Drexel Ventures Steps In
In January of 2018, Kontsos and NOESIS received a $50,000 grant from Drexel Ventures to get the project started and help it become an “investable” company, says Shintaro Kaido, director of startup services for Drexel Ventures, the technology commercialization unit of Drexel. Drexel Ventures provides acceleration services as the “one-stop, front door” to the university’s innovative ecosystem.
“Antonios is committed to building a product based on academic research to improve society,” Kaido says. “Aging infrastructure is a serious problem. NOESIS has the potential to identify structural damages in critical infrastructure, like bridges, more accurately and cost effectively than manual inspection.”
The grant was preceded by a 10-week, in-residence business development boot camp, which Kontsos completed in the spring of 2017.
Then, last spring, two of Kontsos’ BS/MS students tested the NOESIS software on Main Building here on campus as part of a senior design project. A drone collected images from the entire façade. The images were run through NOESIS, which stitched them together to provide an assessment of window condition, the presence of cracks, and the energy efficiency of the building.
Brian Tindall, who graduated in June, was one of the student developers. Tindall says Main provided an “excellent façade” for testing the software and that the program worked well in assembling images. He sees future users benefiting from the ease of organizing data.
“I imagine the average user doing a refined version of our test flights to best utilize our product. This would involve using an existing drone platform, quickly circling the building or structure under inspection, and collecting a series of overlapping photos of each face. This is a simple process that can be automated with most modern drone controllers,” says Tindall.
“After that, the user would simply load the data into our program and choose the data relevant to what they want.
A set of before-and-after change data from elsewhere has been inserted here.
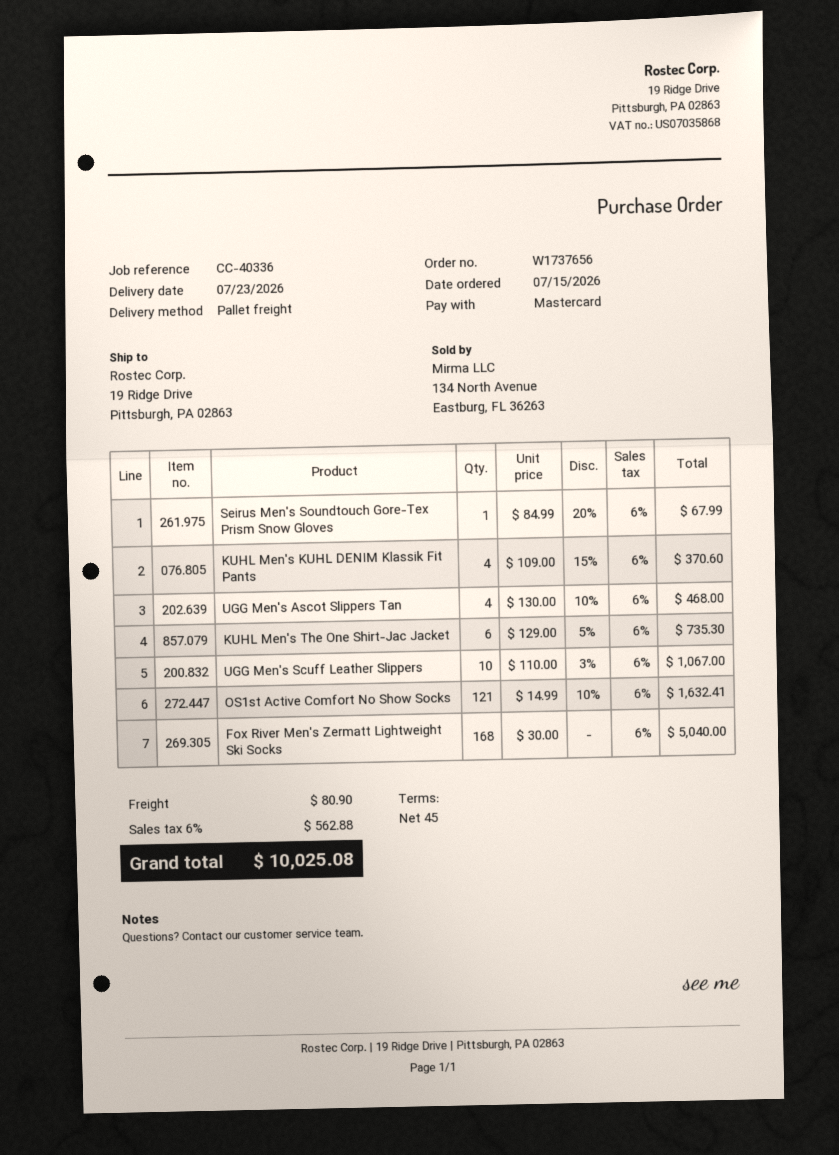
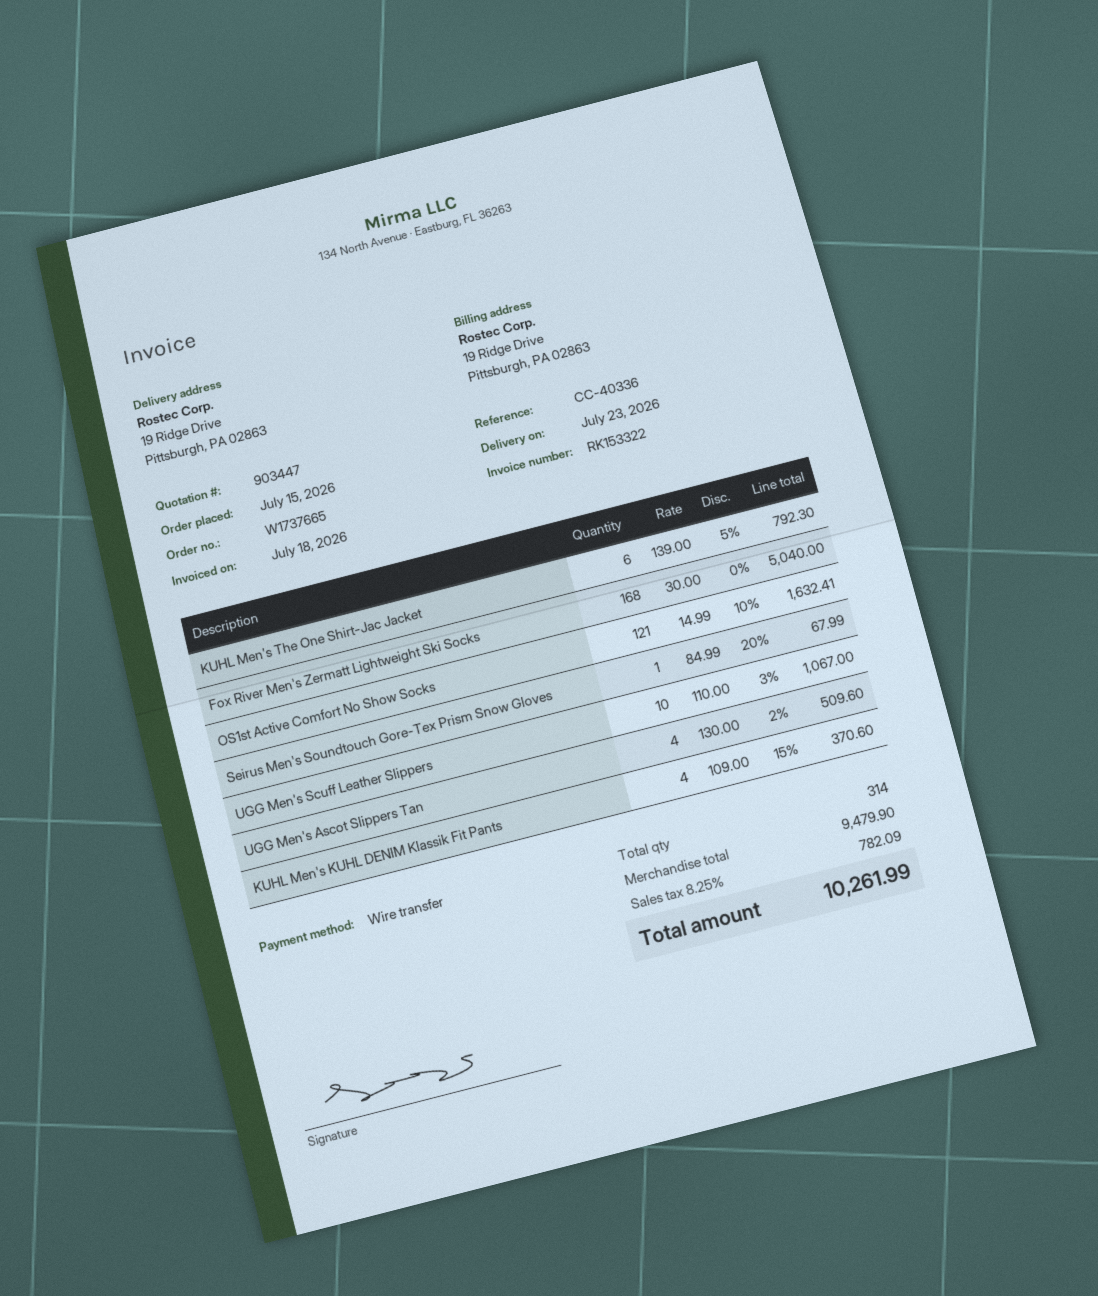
order number: W1737656 -> W1737665
payment method: Mastercard -> bank transfer
UGG Men's Ascot Slippers Tan: 4 x 130.00 - 10% = 468.00 -> 4 x 130.00 - 2% = 509.60
KUHL Men's The One Shirt-Jac Jacket: 6 x 129.00 - 5% = 735.30 -> 6 x 139.00 - 5% = 792.30
shipping: 80.90 -> none
tax: 6% = 562.88 -> 8.25% = 782.09
total: 10025.08 -> 10261.99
The user does not need to know what each algorithm is or how to apply it, just the data that he or she ultimately needs. It would be a simple extension of what they already do, but with significantly less work and time invested.”
Real-Time Objectives
NOESIS already has several adopters, one of which is the City of Philadelphia. The UAV software dovetails with Philadelphia’s Smart Cities Initiative headed up by the Office of Innovation and Technology, which seeks to develop pragmatic, smart technologies that work well in Philadelphia’s specific urban character. Kontsos is also working with the Department of Streets. The NOESIS software is being used in a pilot program to assess several of the city’s bridges.
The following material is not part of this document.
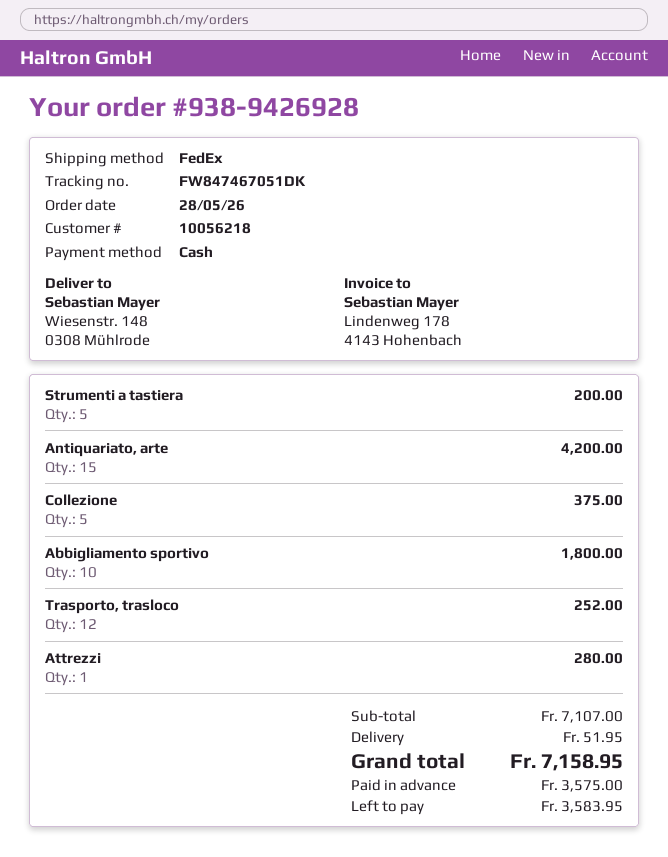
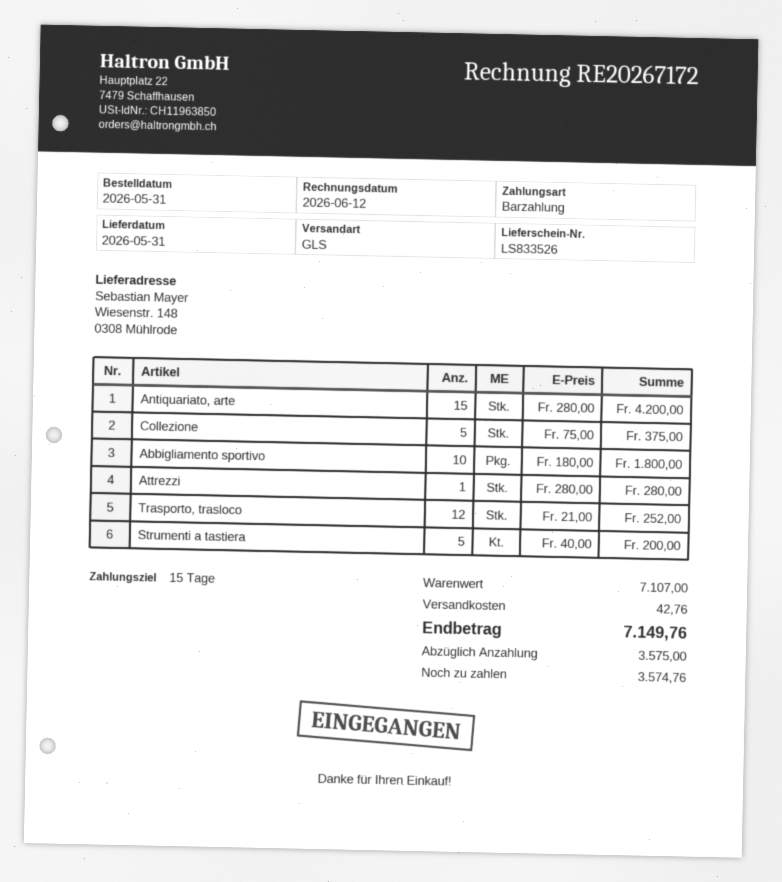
order date: 2026-05-28 -> 2026-05-31
shipping method: FedEx -> GLS
shipping: 51.95 -> 42.76
total: 7158.95 -> 7149.76
balance: 3583.95 -> 3574.76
“What happens in a research and development lab, like here at CoE, satisfies a scientific need. That’s the first thing. You have to answer the scientific questions. But to make them be of general use is not a one-to-one, straight path,” says Kontsos. “We have to respect what the industry’s doing and what society wants, and then translate the development so that it will be more understandable for a user.
“When you use a UAV, the quantity of data is unprecedented. This is not a one-off thing. I can do this routinely. I can record the information and data and do an analysis,” he concludes. “My goal with NOESIS is to show that technology can be created in a way that essentially does good once you have a framework to develop along. It’s a whole new way to think about drones.”